[Web page edit records]
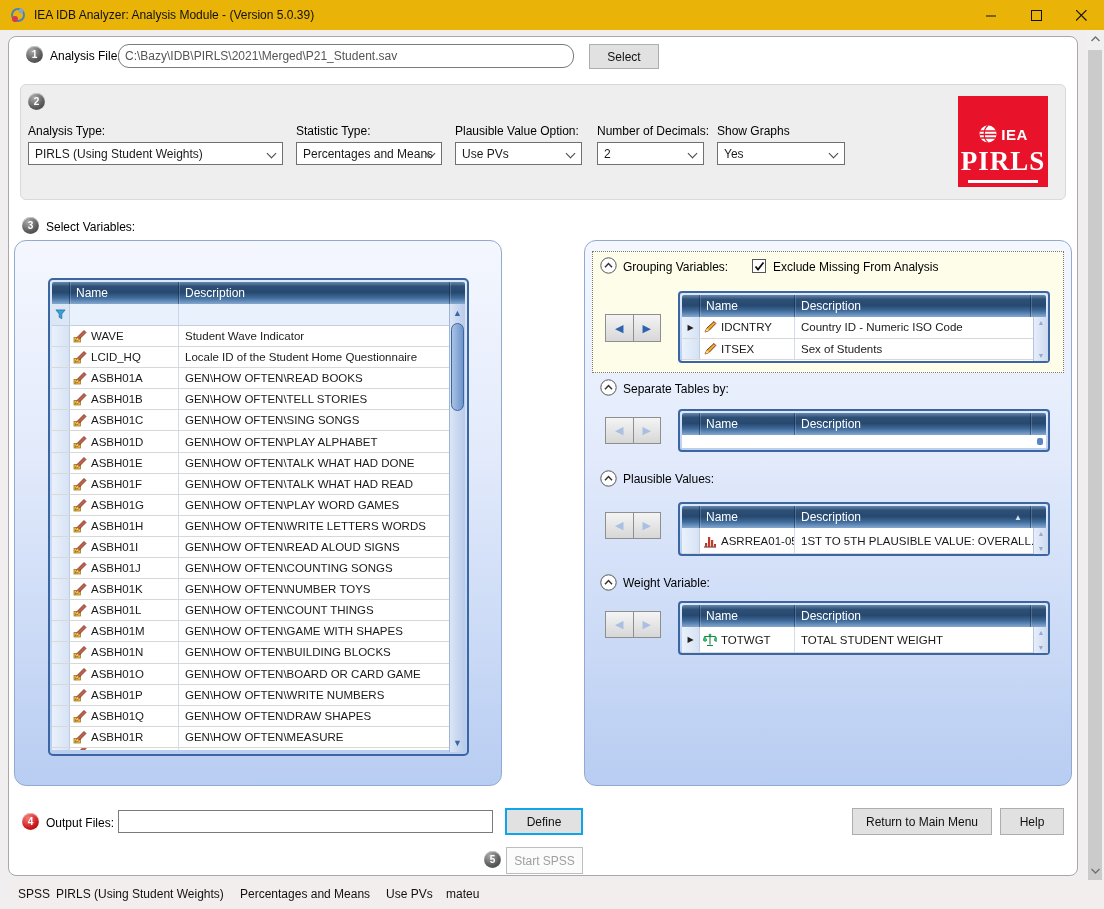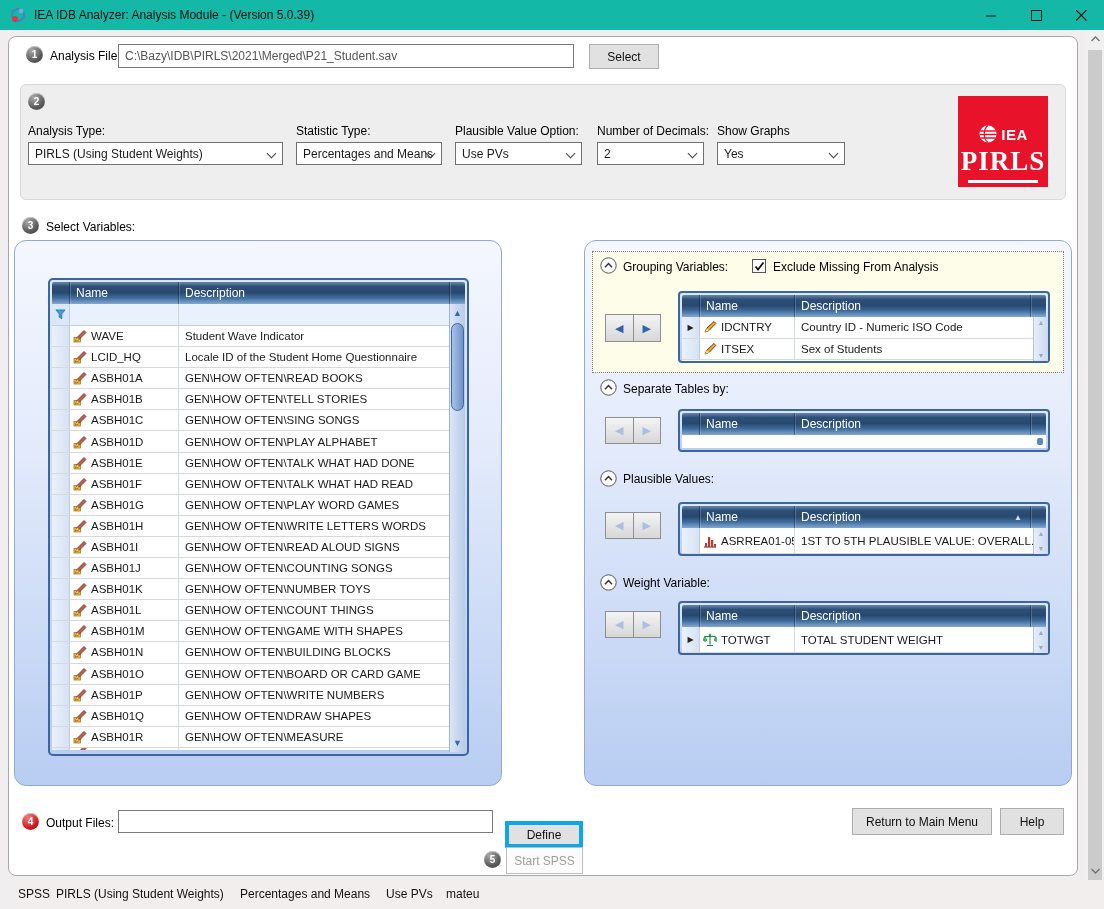--- a/index.html
+++ b/index.html
@@ -8,7 +8,7 @@
          background:#f0eeee; position:relative; overflow:hidden; }
 
   
-  .titlebar { position:absolute; left:0; top:0; width:1104px; height:30px; background:#14b8a6; display:flex; align-items:center; }
+  .titlebar { position:absolute; left:0; top:0; width:1104px; height:30px; background:#eab308; display:flex; align-items:center; }
   .app-icon { position:absolute; left:10px; top:7px; width:16px; height:16px; }
   .title-text { position:absolute; left:34px; top:8px; font-size:12px; color:#111; }
   .win-btn { position:absolute; top:0; width:45px; height:30px; display:flex; align-items:center; justify-content:center; }

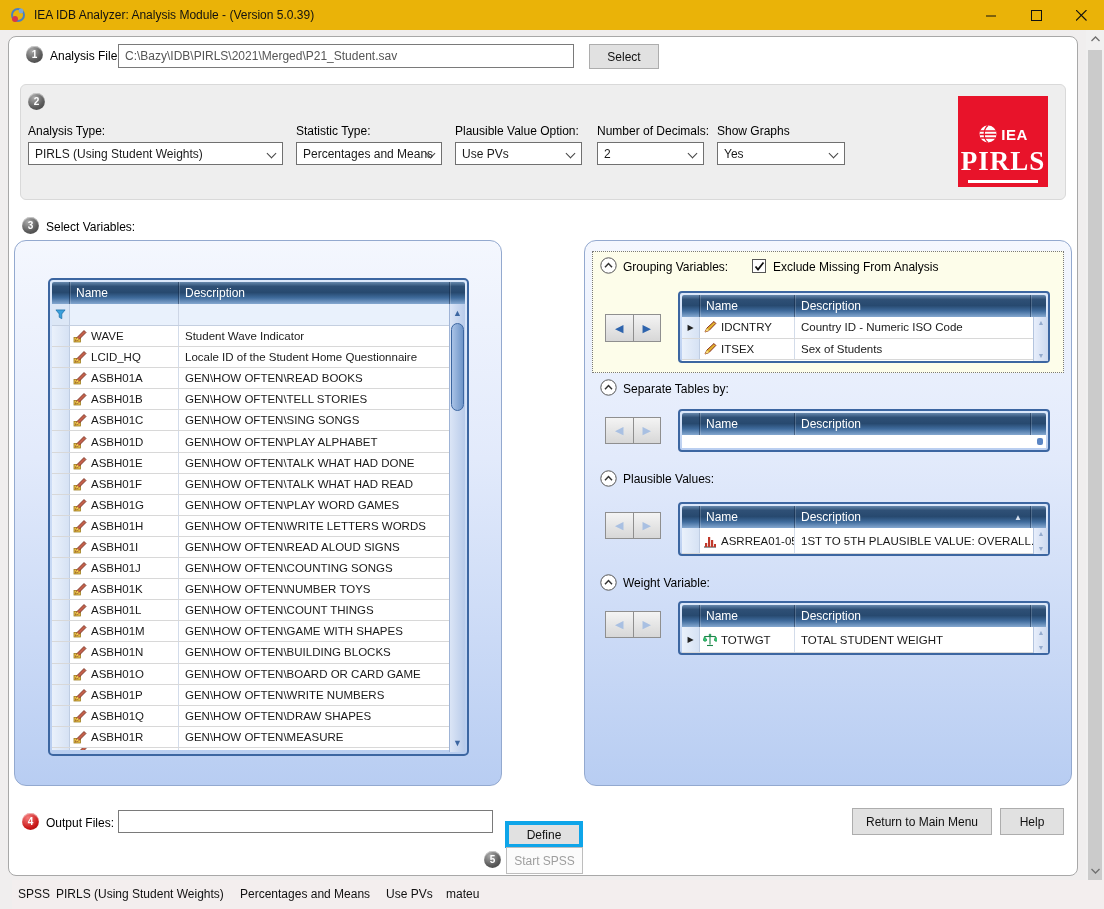--- a/index.html
+++ b/index.html
@@ -141,7 +141,7 @@
 
 <span class="badge" style="left:26px; top:46px;">1</span>
 <span class="lbl" style="left:50px; top:49px;">Analysis File:</span>
-<input class="tbox" style="left: 118px; top: 44px; width: 456px; height: 24px;" readonly="" value="C:\Bazy\IDB\PIRLS\2021\Merged\P21_Student.sav">
+<input class="tbox" style="left: 118px; top: 44px; width: 456px; height: 24px; border-radius: 11px;" readonly="" value="C:\Bazy\IDB\PIRLS\2021\Merged\P21_Student.sav">
 <div class="btn" style="left:589px; top:44px; width:70px; height:25px;">Select</div>
 
 <div class="cfg-panel"></div>

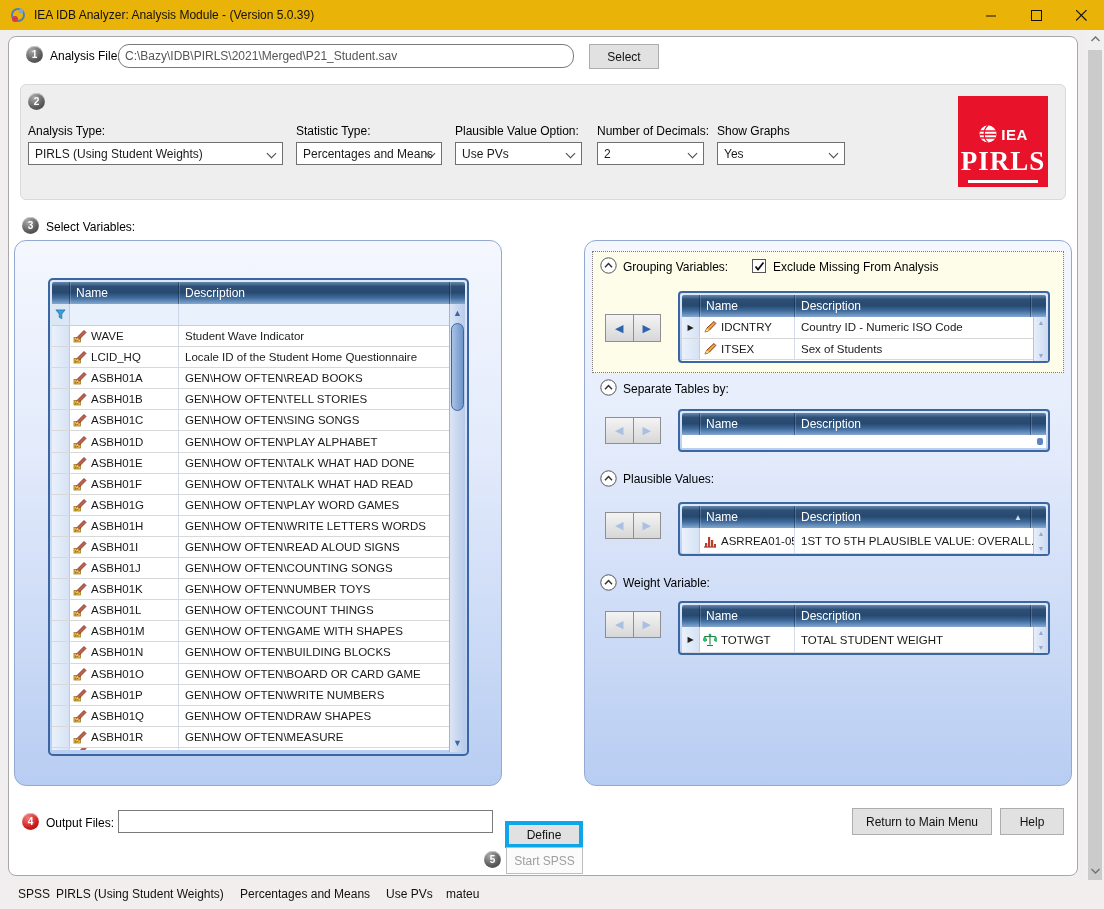--- a/index.html
+++ b/index.html
@@ -36,7 +36,7 @@
   .tbox { position:absolute; border:1px solid #7a7a7a; background:#fff; font-family:inherit; font-size:12px; padding:0 6px; color:#555; }
   .btn { position:absolute; background:#e1e1e1; border:1px solid #adadad; font-size:12px; color:#111;
          display:flex; align-items:center; justify-content:center; cursor:default; }
-  .btn.default { border:4px solid #0ea5e9;margin-top:13px; }
+  .btn.default { border:2px solid #0ea5e9; }
   .btn.disabled { background:#fbfbfb; border:1px solid #bdbdbd; color:#9e9e9e; }
   .combo { position:absolute; height:23px; background:#fff; border:1px solid #707070; font-size:12px;
            display:flex; align-items:center; padding-left:6px; padding-right:20px; white-space:nowrap; overflow:hidden; }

Exercise details
Where a line of the records holds the word "font", copy that line.

Task result
   .title-text { position:absolute; left:34px; top:8px; font-size:12px; color:#111; }
   .tbox { position:absolute; border:1px solid #7a7a7a; background:#fff; font-family:inherit; font-size:12px; padding:0 6px; color:#555; }
   .btn { position:absolute; background:#e1e1e1; border:1px solid #adadad; font-size:12px; color:#111;
   .combo { position:absolute; height:23px; background:#fff; border:1px solid #707070; font-size:12px;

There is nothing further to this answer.